══ Data supplied ══

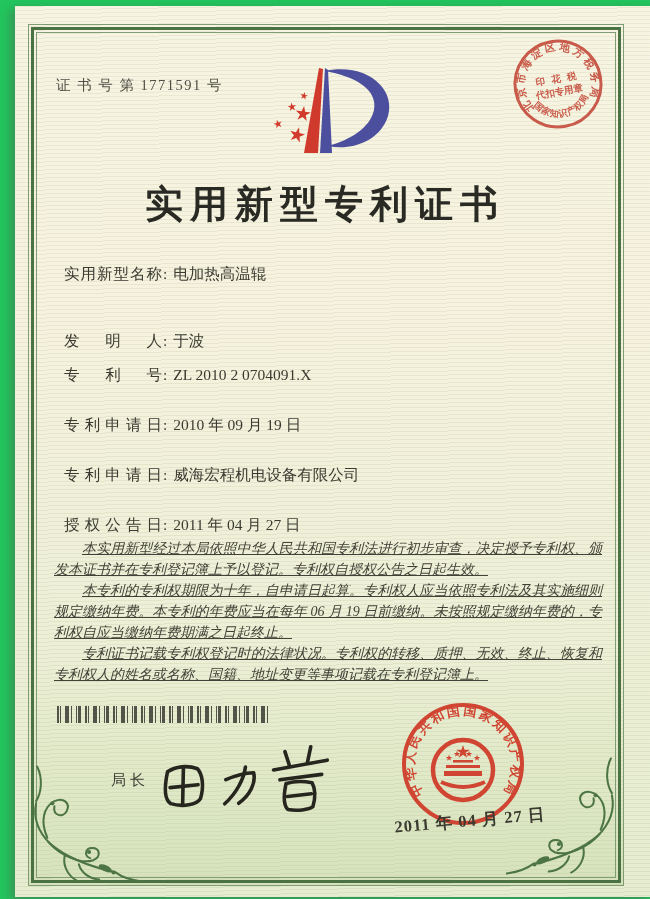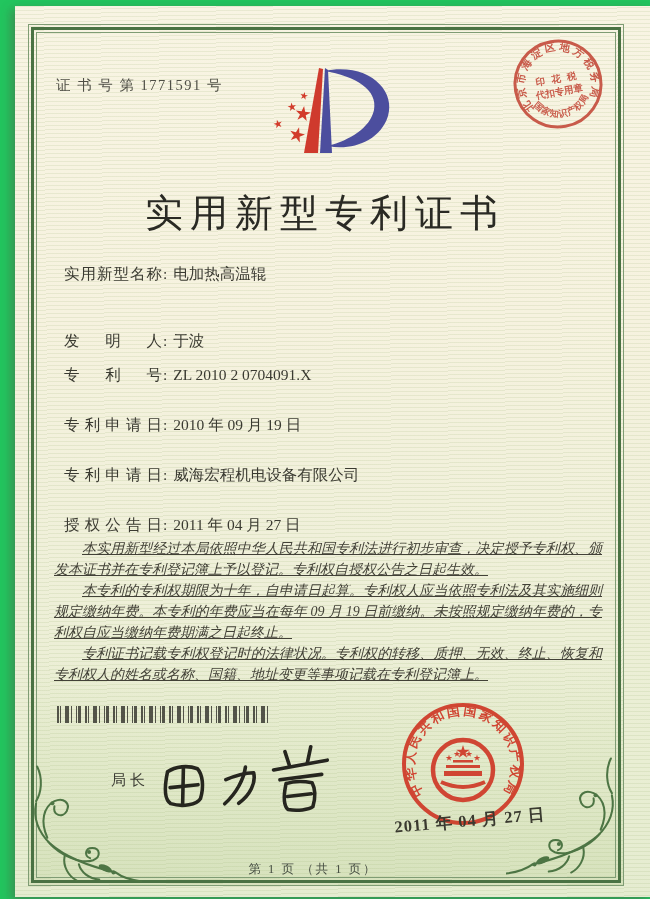--- a/index.html
+++ b/index.html
@@ -21,7 +21,7 @@
 
   .cert-no{position:absolute;left:56px;top:76px;font-size:14.5px;letter-spacing:1.5px;color:#4f4f46;}
   .title{position:absolute;left:0;right:0;top:179px;text-align:center;font-size:38px;
-         font-weight:normal;letter-spacing:7px;color:#2a2a24;margin-top:9px;}
+         font-weight:bold;letter-spacing:7px;color:#2a2a24;}
 
   .field{position:absolute;left:64px;font-size:15.5px;color:#3a3a31;white-space:nowrap;}
   .flabel{display:inline-block;width:98px;text-align:justify;text-align-last:justify;}

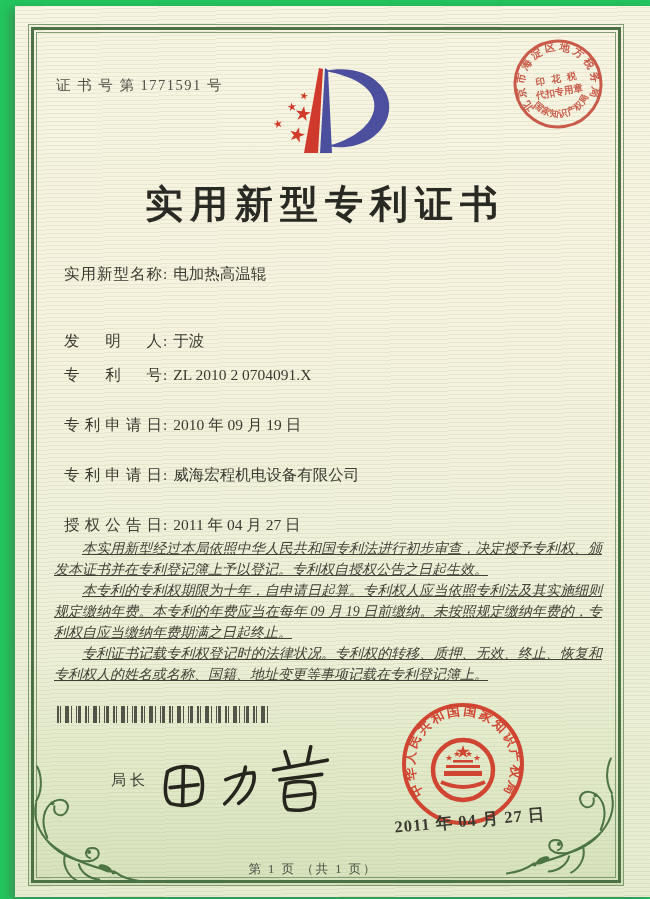--- a/index.html
+++ b/index.html
@@ -159,7 +159,7 @@
 
   <div class="body-text">
     <p>本实用新型经过本局依照中华人民共和国专利法进行初步审查，决定授予专利权、颁发本证书并在专利登记簿上予以登记。专利权自授权公告之日起生效。</p>
-    <p>本专利的专利权期限为十年，自申请日起算。专利权人应当依照专利法及其实施细则规定缴纳年费。本专利的年费应当在每年 09 月 19 日前缴纳。未按照规定缴纳年费的，专利权自应当缴纳年费期满之日起终止。</p>
+    <p>本专利的专利权期限为十年，自申请日起算。专利权人应当依照专利法及其实施细则规定缴纳年费。本专利的年费应当在每年 06 月 19 日前缴纳。未按照规定缴纳年费的，专利权自应当缴纳年费期满之日起终止。</p>
     <p>专利证书记载专利权登记时的法律状况。专利权的转移、质押、无效、终止、恢复和专利权人的姓名或名称、国籍、地址变更等事项记载在专利登记簿上。</p>
   </div>
 

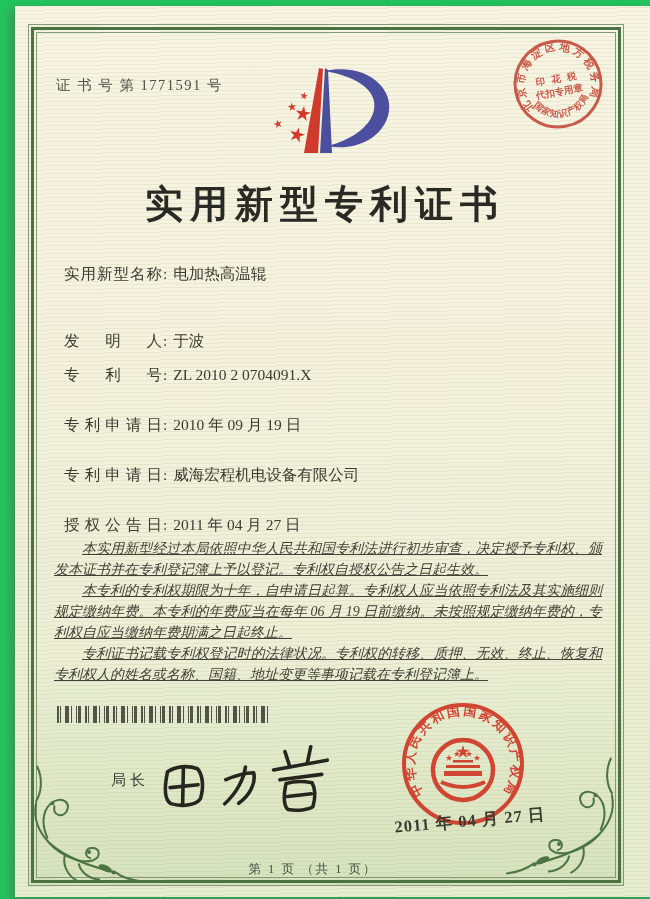--- a/index.html
+++ b/index.html
@@ -207,7 +207,6 @@
   </svg>
   <div class="seal-date">2011 年 04 月 27 日</div>
 
-  <div class="footer">第 1 页 （共 1 页）</div>
 </div>
 
 </body></html>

═══

Copy each line of the records that contains the word "spacing".

§ Solution to this problem
   .cert-no{position:absolute;left:56px;top:76px;font-size:14.5px;letter-spacing:1.5px;color:#4f4f46;}
-         font-weight:normal;letter-spacing:7px;color:#2a2a24;margin-top:9px;}
+         font-weight:bold;letter-spacing:7px;color:#2a2a24;}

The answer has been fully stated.